Background
Vitrification has superseded the slow freezing method for cryopreservation of oocytes, embryos, and sperm, but there are as yet no standard protocols for its use in ovarian tissue cryopreservation (OTC). Published protocols diverge mainly with regard to the extent of supplementation of dimethyl sulfoxide (DMSO) to the vitrification medium, and to the use of an open or closed vitrification system.

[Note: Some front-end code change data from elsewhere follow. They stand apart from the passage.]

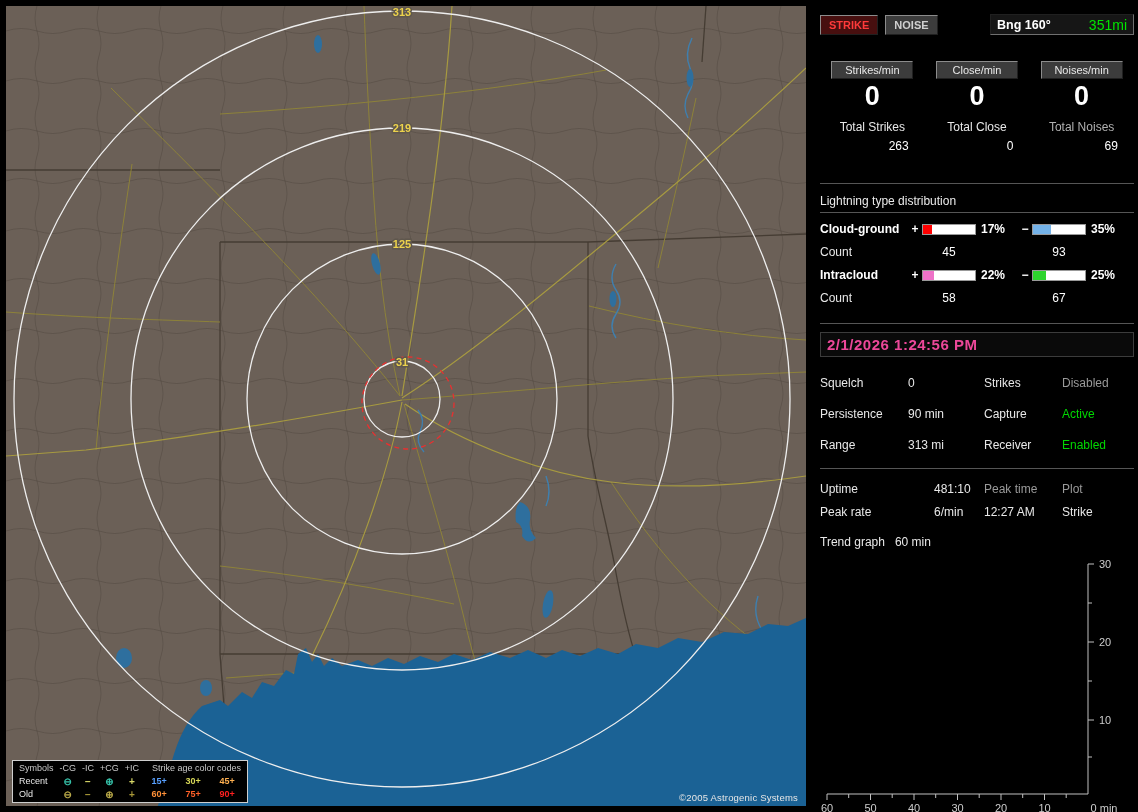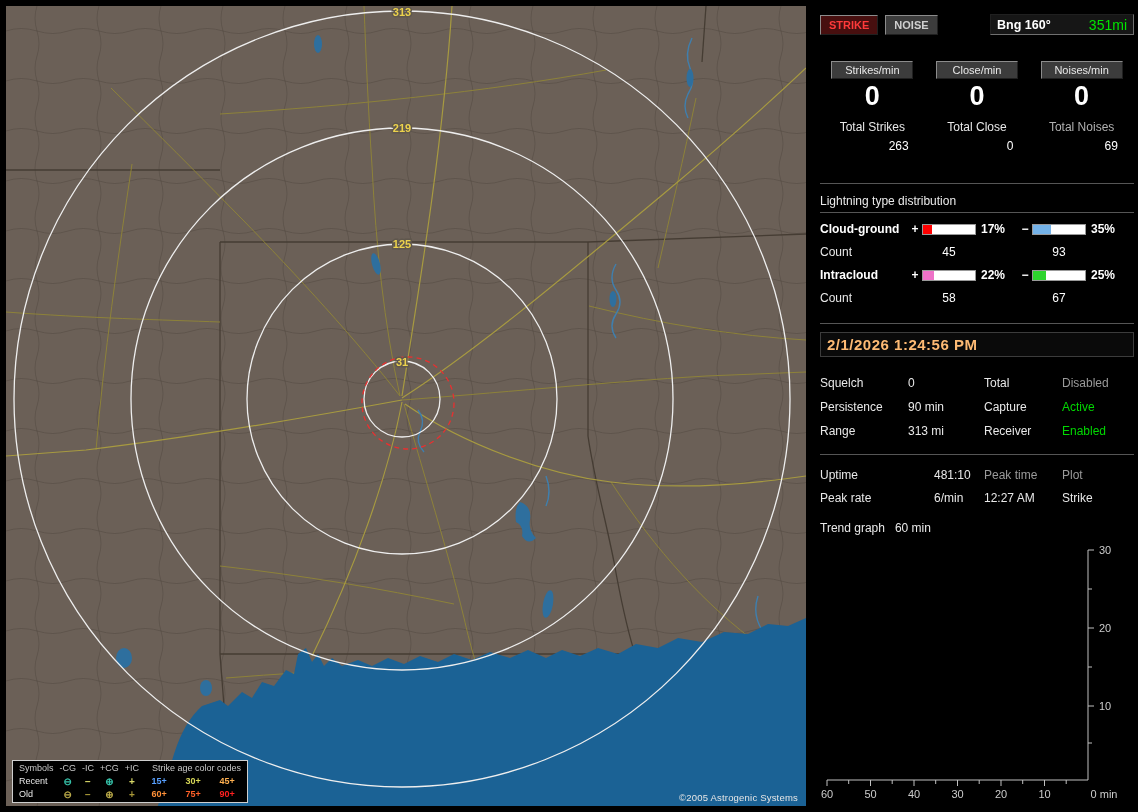--- a/index.html
+++ b/index.html
@@ -55,21 +55,21 @@
   .sign { text-align:center; font-weight:bold; color:#fff; }
   .bar { height:11px; background:#ffffff; border:1px solid #999; position:relative; width:54px; }
   .bar-fill { position:absolute; left:0; top:0; bottom:0; }
   .pct { padding-left:5px; font-weight:bold; color:#fff; }
   .count-cell { text-align:center; color:#fff; }
   .hr3 { margin-top:18px; }
 
   .clock { margin-top:8px; border:1px solid #3c3c3c; background:#0a0a0a; padding:3px 6px;
            font-size:15px; font-weight:bold; letter-spacing:.5px; }
 
-  .settings-grid { display:grid; grid-template-columns:88px 76px 78px auto; margin-top:19px; row-gap:10px; }
+  .settings-grid { display:grid; grid-template-columns:88px 76px 78px auto; margin-top:19px; row-gap:17px; }
   .hr4 { margin-top:16px; }
   .status-grid { display:grid; grid-template-columns:114px 50px 78px auto; margin-top:13px; row-gap:9px; }
   .muted { color:#9a9a9a; }
   .trend-row { margin-top:16px; display:flex; }
   .trend-row .val { margin-left:10px; }
   .graph { margin-top:8px; display:block; }
   .graph text { font-family:"Liberation Sans",sans-serif; font-size:11px; fill:#cccccc; }
 </style>
 </head>
 <body>
@@ -273,26 +273,26 @@
       <div></div>
       <div class="count-cell">58</div>
       <div></div>
         <div></div>
       <div class="count-cell">67</div>
       <div></div>
     </div>
 
     <div class="hr hr3"></div>
 
-    <div class="clock" style="color: #fdba74;">2/1/2026 1:24:56 PM</div>
+    <div class="clock" style="color: #ec4899;">2/1/2026 1:24:56 PM</div>
 
     <div class="settings-grid">
       <div>Squelch</div>
       <div>0</div>
-      <div>Total</div>
+      <div>Strikes</div>
       <div style="color: rgb(154, 154, 154);">Disabled</div>
 
       <div>Persistence</div>
       <div>90 min</div>
       <div>Capture</div>
       <div style="color: rgb(0, 216, 0);">Active</div>
 
       <div>Range</div>
       <div>313 mi</div>
       <div>Receiver</div>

We investigated the viability of cells after vitrification/warming, using ovarian tissue of transgender patients, by means of Fluorescence Activated Cells Sorting (FACS), and histomorphological analyses using a DMSO-containing (P1) and a DMSO-free protocol (P2) in an open or closed vitrification setting.
Results
Twelve ovarian samples were donated from female-to-male transgender patients: 6 were vitrified according to protocol 1, the other 6 according to protocol 2. The amount of viable cells was 90.1% (P1) and 88.4% (P2) before vitrification. After vitrification and subsequent warming, viable cells were reduced to 82.9% (P1, p = 0.093) and 72.4% (P2, p = 0.019). When comparing the closed and the open systems, the decline in cell viability from pre- to post-vitrification was significant only for the latter (p = 0.037). Histological examination reveals no significant differences with respect to degenerated follicles before or after vitrification.
Conclusion
These results led us to conclude that a protocol containing DMSO results in a higher viability of ovarian cells than a protocol that uses ethylene glycol as cryoprotective agent in vitrification. The use of an open vitrification system led to significant decline in the rate of viable cells.
Trial registration
NCT03649087, retrospectively registered 28.08.2018.